# TASK TO CARRY OUT:
Of the material below, the lines to be retyped are those from the line containing "30px; display:flex; align-items:center;" through the line containing "font-size:13px; color:#0a1422; white-space:nowrap;", inclusive; reproduce them exactly.

PROVIDED DATA: Begin

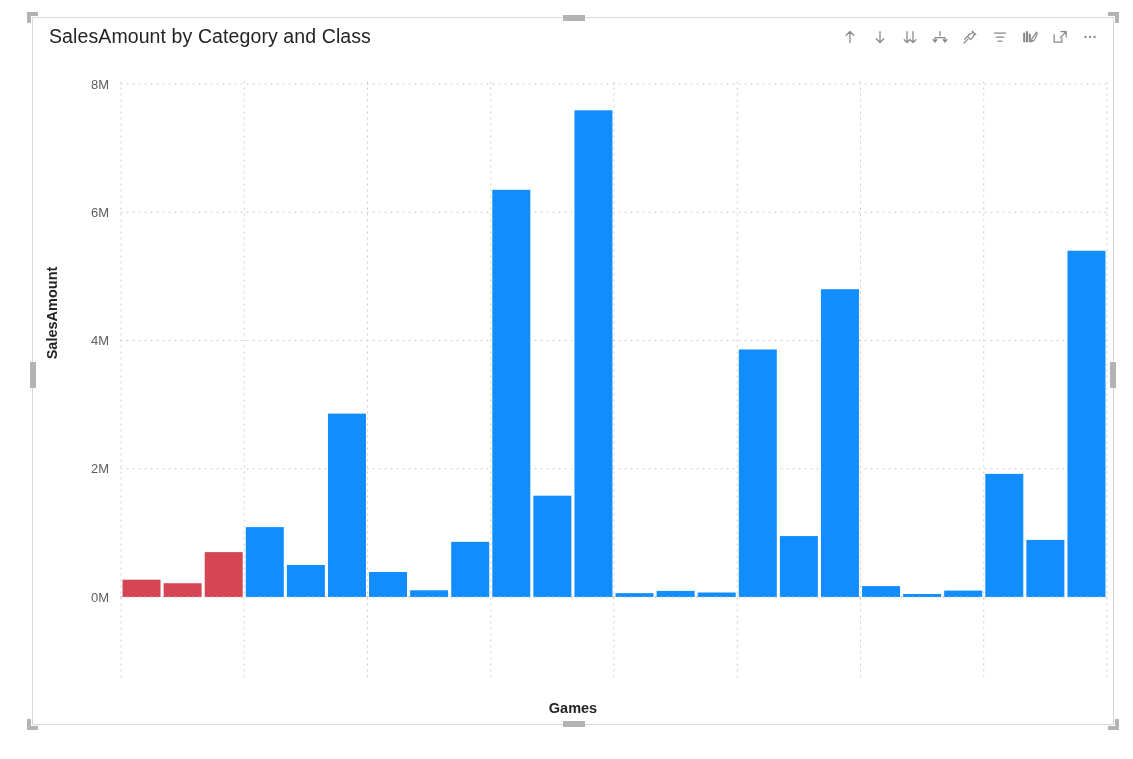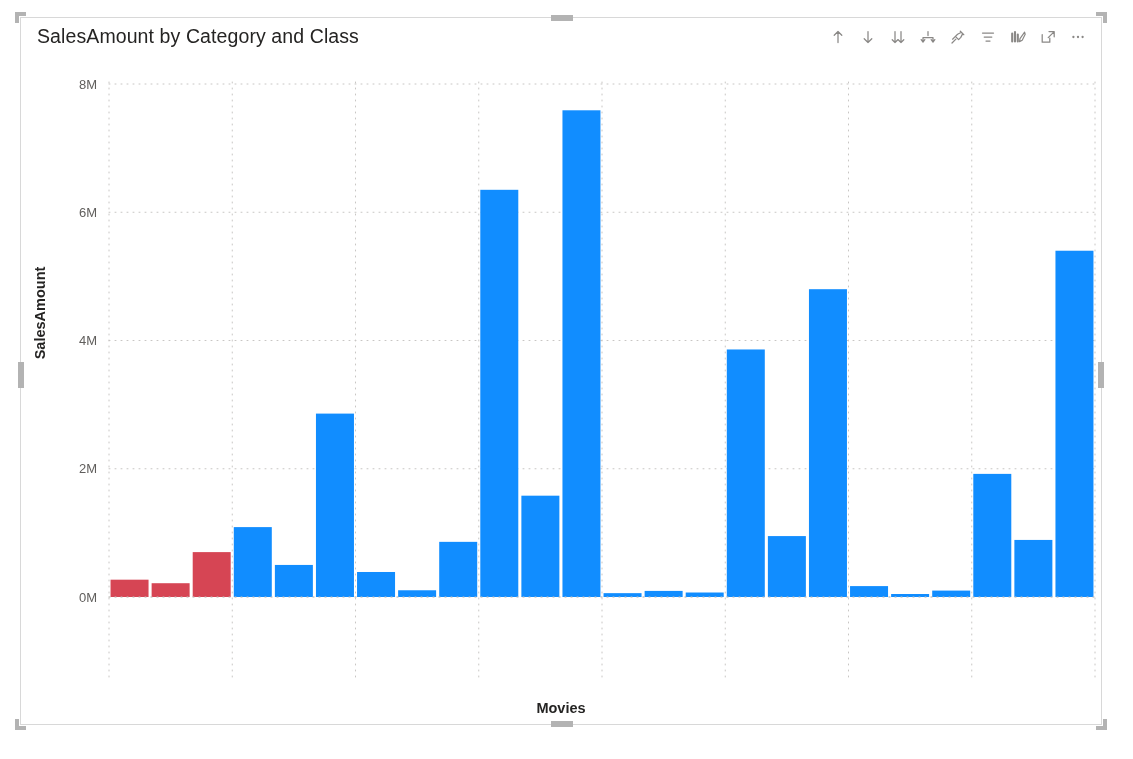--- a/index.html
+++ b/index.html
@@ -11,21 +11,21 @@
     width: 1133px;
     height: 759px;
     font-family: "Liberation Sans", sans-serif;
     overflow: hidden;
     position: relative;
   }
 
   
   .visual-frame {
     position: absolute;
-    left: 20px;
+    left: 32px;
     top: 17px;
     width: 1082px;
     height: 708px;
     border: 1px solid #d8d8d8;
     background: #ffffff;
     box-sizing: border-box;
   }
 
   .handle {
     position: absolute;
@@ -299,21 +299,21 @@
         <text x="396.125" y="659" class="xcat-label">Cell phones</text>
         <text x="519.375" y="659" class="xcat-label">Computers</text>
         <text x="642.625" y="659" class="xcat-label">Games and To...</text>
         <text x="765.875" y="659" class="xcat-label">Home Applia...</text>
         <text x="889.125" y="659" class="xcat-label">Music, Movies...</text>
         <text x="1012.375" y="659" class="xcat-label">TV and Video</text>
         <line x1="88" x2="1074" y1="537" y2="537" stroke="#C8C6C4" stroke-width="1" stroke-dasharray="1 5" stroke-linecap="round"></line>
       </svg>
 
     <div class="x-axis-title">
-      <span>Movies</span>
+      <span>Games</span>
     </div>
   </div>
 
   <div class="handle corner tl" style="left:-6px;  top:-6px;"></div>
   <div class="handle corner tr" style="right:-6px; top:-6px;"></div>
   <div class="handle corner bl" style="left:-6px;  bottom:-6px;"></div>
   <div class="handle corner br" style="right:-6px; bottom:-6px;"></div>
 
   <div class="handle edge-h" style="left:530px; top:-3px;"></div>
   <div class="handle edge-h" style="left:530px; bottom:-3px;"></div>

PROVIDED DATA: End
PROVIDED DATA: Begin

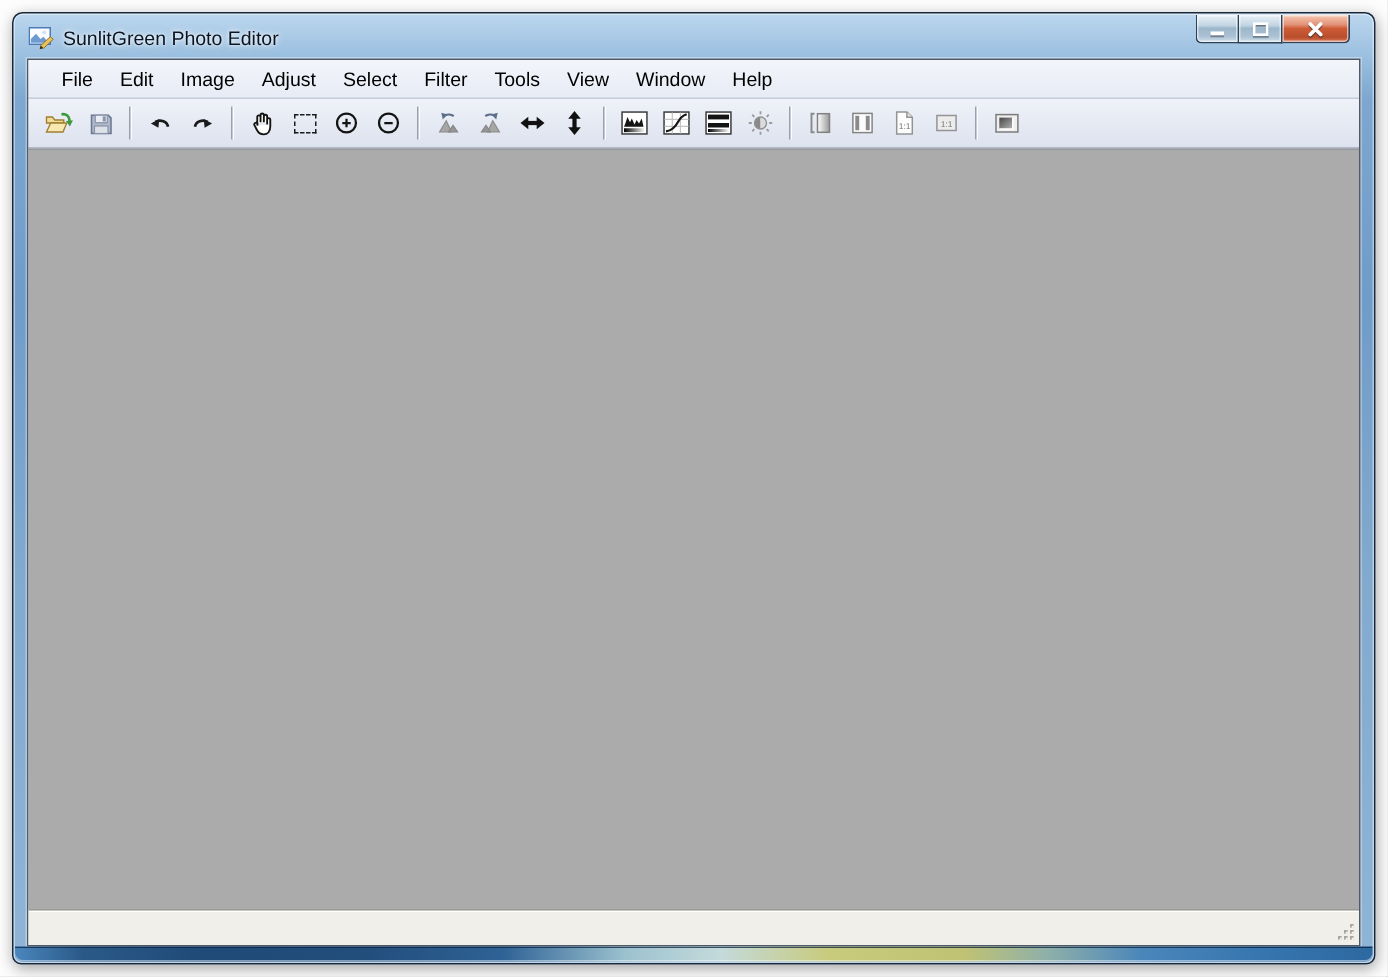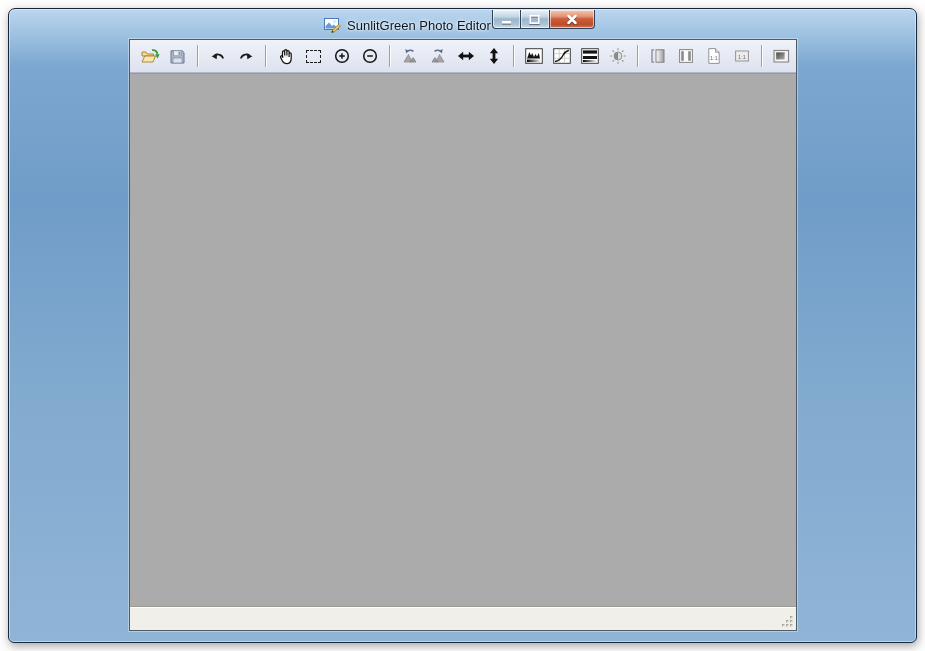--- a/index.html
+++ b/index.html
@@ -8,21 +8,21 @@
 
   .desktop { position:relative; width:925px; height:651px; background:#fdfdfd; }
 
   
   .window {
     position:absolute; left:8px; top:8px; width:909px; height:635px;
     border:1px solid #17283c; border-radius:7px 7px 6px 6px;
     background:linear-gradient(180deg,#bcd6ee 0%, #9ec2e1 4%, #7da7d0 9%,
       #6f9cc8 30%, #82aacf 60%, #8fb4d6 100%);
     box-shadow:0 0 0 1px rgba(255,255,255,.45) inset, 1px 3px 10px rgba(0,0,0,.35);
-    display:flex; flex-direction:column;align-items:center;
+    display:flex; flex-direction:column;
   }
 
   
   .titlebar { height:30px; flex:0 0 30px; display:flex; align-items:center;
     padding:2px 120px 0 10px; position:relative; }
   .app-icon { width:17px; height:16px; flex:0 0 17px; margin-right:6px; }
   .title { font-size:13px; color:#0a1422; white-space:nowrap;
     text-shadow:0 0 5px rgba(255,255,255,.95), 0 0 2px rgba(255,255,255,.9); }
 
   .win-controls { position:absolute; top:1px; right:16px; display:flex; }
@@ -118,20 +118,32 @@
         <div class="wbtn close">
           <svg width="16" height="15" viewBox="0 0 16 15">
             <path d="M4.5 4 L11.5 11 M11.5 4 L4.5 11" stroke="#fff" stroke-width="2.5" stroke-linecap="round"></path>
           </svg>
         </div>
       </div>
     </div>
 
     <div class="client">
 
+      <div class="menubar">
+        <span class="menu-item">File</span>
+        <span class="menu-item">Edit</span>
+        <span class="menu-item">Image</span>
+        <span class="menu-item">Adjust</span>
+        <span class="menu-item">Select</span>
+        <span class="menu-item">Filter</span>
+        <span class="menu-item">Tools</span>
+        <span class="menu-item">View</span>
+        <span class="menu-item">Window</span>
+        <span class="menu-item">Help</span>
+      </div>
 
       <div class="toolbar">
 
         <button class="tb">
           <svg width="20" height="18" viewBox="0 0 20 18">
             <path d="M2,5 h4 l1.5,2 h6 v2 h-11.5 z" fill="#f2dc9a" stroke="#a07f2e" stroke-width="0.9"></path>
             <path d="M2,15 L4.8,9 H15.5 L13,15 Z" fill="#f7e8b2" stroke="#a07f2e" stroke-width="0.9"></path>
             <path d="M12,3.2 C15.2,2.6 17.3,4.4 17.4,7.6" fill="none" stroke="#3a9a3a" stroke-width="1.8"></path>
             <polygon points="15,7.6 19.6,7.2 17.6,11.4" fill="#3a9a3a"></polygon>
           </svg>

PROVIDED DATA: End
PROVIDED DATA: Begin

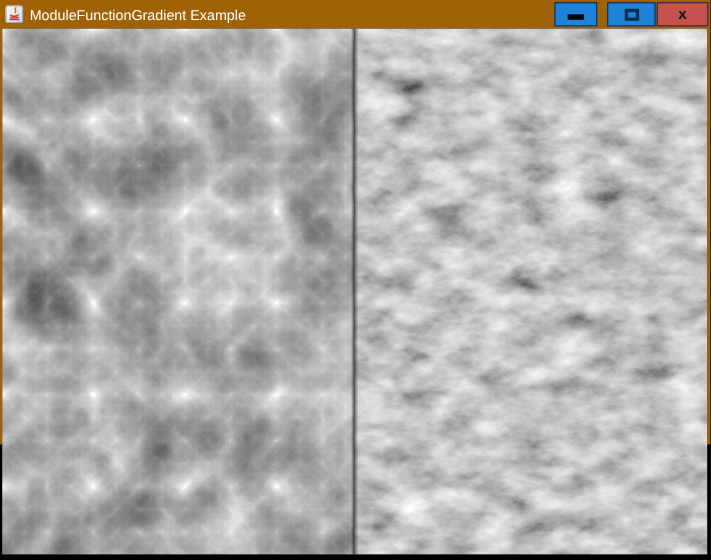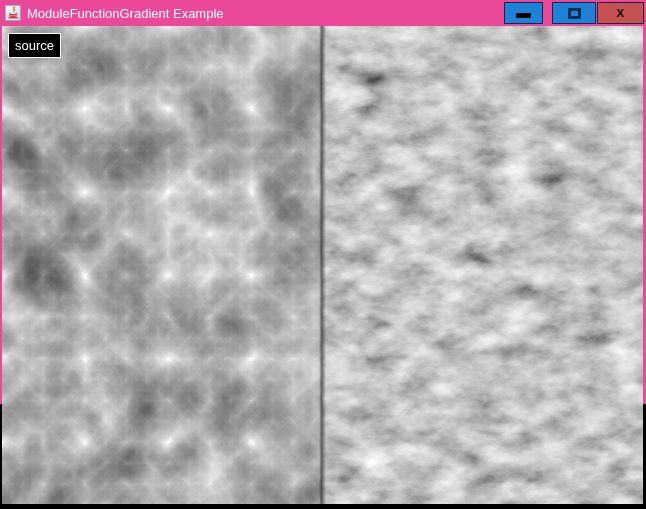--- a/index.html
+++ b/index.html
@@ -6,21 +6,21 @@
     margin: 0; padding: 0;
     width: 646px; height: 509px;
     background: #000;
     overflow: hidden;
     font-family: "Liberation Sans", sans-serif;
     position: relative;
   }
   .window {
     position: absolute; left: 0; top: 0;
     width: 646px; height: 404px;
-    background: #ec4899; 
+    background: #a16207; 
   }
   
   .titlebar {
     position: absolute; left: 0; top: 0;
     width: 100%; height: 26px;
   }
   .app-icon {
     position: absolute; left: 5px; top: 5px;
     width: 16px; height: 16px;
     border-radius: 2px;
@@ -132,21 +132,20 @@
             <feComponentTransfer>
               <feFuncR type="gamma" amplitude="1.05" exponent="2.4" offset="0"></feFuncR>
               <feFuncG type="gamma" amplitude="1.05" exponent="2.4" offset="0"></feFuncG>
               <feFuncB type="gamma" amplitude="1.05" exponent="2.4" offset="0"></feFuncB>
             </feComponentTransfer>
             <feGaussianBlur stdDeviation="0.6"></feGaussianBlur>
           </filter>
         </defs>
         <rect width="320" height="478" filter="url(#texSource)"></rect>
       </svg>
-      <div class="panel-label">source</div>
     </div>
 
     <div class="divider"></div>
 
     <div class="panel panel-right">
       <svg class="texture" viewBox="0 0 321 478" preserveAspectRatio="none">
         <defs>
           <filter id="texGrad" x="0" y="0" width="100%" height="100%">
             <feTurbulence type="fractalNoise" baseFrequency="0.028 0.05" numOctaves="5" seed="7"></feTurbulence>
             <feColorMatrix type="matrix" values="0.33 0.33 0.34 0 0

PROVIDED DATA: End

# WRITTEN ANSWER:
   .titlebar { height:30px; flex:0 0 30px; display:flex; align-items:center;
     padding:2px 120px 0 10px; position:relative; }
   .app-icon { width:17px; height:16px; flex:0 0 17px; margin-right:6px; }
   .title { font-size:13px; color:#0a1422; white-space:nowrap;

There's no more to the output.